Assignment:
Needed from the data below: every line from the one with "do Conselho Fiscal:</p>" up to and including the one with "<li>- Atas das", repeated exactly and with nothing else.

※

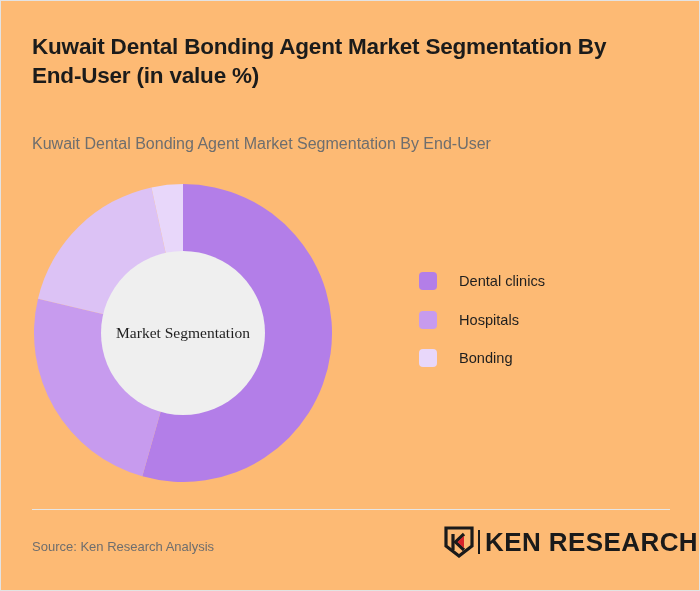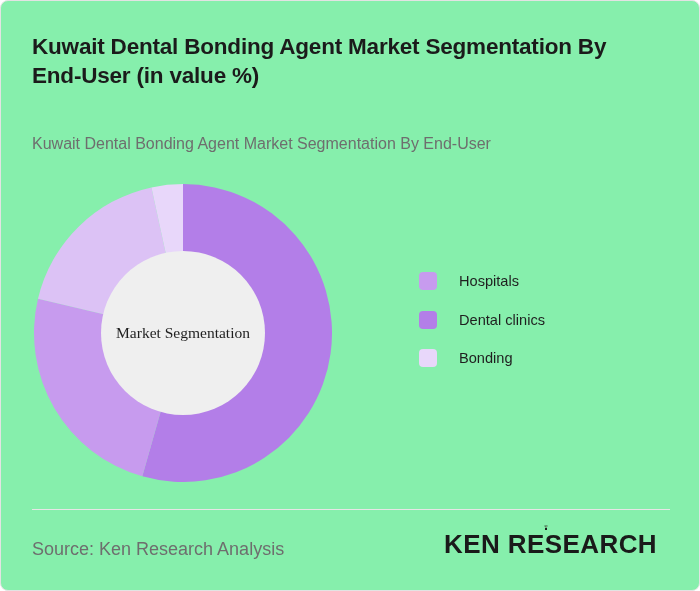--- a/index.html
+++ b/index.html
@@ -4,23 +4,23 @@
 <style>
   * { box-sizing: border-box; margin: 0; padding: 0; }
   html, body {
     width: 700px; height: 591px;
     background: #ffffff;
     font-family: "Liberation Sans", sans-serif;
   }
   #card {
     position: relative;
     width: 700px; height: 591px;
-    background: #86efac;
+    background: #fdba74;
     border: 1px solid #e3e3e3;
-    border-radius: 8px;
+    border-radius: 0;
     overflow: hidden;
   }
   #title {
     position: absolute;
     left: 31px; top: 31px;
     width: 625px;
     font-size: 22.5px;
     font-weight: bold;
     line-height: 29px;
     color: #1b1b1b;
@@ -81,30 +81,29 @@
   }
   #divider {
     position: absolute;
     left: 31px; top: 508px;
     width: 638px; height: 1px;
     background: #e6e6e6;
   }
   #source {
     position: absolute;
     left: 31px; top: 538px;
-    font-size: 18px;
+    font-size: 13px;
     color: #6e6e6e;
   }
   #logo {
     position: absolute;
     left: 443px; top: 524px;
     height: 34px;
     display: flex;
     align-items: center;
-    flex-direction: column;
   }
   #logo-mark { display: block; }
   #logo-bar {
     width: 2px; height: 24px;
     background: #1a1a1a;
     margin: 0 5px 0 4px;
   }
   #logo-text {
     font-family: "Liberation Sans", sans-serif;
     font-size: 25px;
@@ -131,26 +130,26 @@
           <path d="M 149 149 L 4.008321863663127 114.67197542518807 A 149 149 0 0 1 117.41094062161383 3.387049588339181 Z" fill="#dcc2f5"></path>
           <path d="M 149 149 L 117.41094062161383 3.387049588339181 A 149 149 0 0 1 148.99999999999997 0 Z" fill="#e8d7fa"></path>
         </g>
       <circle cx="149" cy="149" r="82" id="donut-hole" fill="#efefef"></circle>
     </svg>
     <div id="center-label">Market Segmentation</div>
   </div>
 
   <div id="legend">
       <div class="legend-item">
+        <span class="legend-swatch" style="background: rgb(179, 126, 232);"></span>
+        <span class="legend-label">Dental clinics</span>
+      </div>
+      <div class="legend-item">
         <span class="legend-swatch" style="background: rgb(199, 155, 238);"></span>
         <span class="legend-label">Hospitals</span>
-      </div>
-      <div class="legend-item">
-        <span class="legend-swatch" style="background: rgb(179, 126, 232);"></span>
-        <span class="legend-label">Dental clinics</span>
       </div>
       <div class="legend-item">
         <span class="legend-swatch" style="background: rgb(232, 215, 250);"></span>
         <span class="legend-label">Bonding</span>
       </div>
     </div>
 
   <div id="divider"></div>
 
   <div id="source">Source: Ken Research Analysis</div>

※

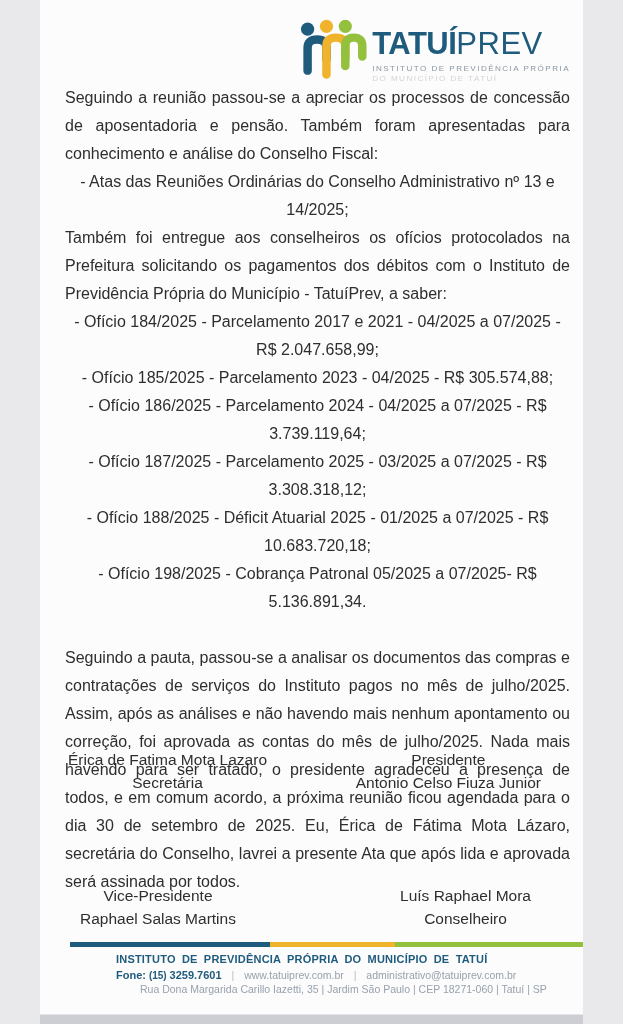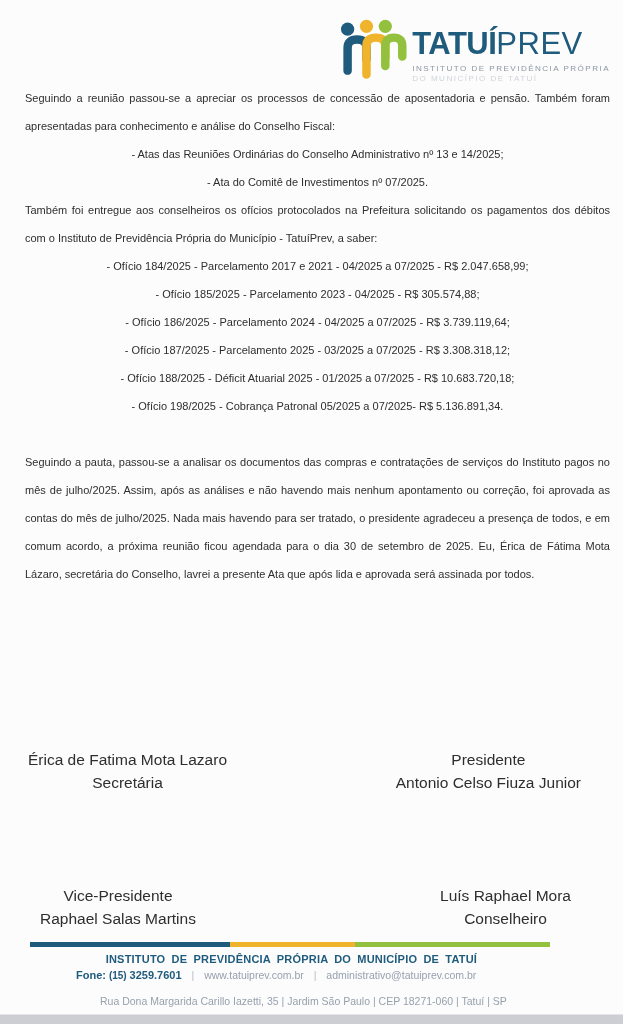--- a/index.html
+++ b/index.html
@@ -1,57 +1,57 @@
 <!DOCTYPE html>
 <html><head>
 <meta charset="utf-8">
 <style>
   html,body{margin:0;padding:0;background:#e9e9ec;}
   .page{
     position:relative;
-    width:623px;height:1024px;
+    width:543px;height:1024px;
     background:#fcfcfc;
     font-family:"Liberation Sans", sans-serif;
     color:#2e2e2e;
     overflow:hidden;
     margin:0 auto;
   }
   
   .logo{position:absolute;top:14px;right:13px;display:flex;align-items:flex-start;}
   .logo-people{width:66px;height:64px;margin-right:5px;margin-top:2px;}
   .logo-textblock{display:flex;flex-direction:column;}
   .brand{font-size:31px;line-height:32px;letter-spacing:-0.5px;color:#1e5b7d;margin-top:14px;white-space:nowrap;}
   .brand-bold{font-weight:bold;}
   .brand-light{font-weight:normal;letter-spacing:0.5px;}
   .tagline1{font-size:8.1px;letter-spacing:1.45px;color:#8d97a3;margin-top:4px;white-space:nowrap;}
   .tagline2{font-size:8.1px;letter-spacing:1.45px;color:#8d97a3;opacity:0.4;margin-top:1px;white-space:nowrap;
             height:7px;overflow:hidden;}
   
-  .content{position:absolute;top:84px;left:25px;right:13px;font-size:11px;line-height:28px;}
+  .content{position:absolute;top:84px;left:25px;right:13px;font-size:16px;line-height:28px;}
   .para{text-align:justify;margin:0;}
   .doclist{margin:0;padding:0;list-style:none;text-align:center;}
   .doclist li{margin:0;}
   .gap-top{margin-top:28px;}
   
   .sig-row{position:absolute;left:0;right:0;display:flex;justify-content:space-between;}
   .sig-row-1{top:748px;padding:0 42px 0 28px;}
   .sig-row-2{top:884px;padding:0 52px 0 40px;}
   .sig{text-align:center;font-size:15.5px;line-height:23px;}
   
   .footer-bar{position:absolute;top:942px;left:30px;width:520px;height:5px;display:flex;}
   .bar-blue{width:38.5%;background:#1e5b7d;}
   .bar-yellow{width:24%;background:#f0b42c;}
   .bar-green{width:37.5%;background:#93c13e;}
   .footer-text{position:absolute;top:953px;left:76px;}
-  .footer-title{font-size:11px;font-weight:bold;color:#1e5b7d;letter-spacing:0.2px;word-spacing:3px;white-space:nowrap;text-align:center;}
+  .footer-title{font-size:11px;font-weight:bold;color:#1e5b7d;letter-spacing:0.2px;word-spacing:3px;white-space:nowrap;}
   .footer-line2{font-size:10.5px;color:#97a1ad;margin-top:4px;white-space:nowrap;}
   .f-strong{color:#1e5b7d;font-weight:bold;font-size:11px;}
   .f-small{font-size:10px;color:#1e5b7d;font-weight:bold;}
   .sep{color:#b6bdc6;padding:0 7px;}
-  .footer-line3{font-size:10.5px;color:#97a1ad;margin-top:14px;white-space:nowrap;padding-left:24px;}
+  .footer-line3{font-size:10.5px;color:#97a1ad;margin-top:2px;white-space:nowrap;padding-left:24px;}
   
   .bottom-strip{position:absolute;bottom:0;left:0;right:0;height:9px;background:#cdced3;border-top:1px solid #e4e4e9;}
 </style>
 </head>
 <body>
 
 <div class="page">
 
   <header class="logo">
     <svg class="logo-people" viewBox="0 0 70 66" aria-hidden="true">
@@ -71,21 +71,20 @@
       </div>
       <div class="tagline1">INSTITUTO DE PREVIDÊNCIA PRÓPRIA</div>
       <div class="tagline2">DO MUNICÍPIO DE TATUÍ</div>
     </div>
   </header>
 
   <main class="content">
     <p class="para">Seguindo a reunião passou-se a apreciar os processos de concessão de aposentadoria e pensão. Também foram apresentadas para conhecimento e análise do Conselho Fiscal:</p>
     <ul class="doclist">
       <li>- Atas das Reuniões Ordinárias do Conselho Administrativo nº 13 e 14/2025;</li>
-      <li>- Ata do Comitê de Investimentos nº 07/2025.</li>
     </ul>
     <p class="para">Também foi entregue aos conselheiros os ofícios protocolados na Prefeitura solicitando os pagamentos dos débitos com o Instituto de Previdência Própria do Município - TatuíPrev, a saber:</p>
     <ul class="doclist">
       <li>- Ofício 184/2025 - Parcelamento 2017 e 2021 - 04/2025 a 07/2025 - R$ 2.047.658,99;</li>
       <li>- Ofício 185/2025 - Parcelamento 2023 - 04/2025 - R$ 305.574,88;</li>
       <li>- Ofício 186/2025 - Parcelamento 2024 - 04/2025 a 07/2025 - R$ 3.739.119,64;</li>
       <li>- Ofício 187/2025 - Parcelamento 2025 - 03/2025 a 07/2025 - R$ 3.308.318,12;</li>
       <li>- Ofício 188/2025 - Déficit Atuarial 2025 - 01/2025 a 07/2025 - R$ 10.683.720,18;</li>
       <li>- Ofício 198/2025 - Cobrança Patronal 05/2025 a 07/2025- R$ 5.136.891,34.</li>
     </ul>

※

Task response:
     <p class="para">Seguindo a reunião passou-se a apreciar os processos de concessão de aposentadoria e pensão. Também foram apresentadas para conhecimento e análise do Conselho Fiscal:</p>
     <ul class="doclist">
       <li>- Atas das Reuniões Ordinárias do Conselho Administrativo nº 13 e 14/2025;</li>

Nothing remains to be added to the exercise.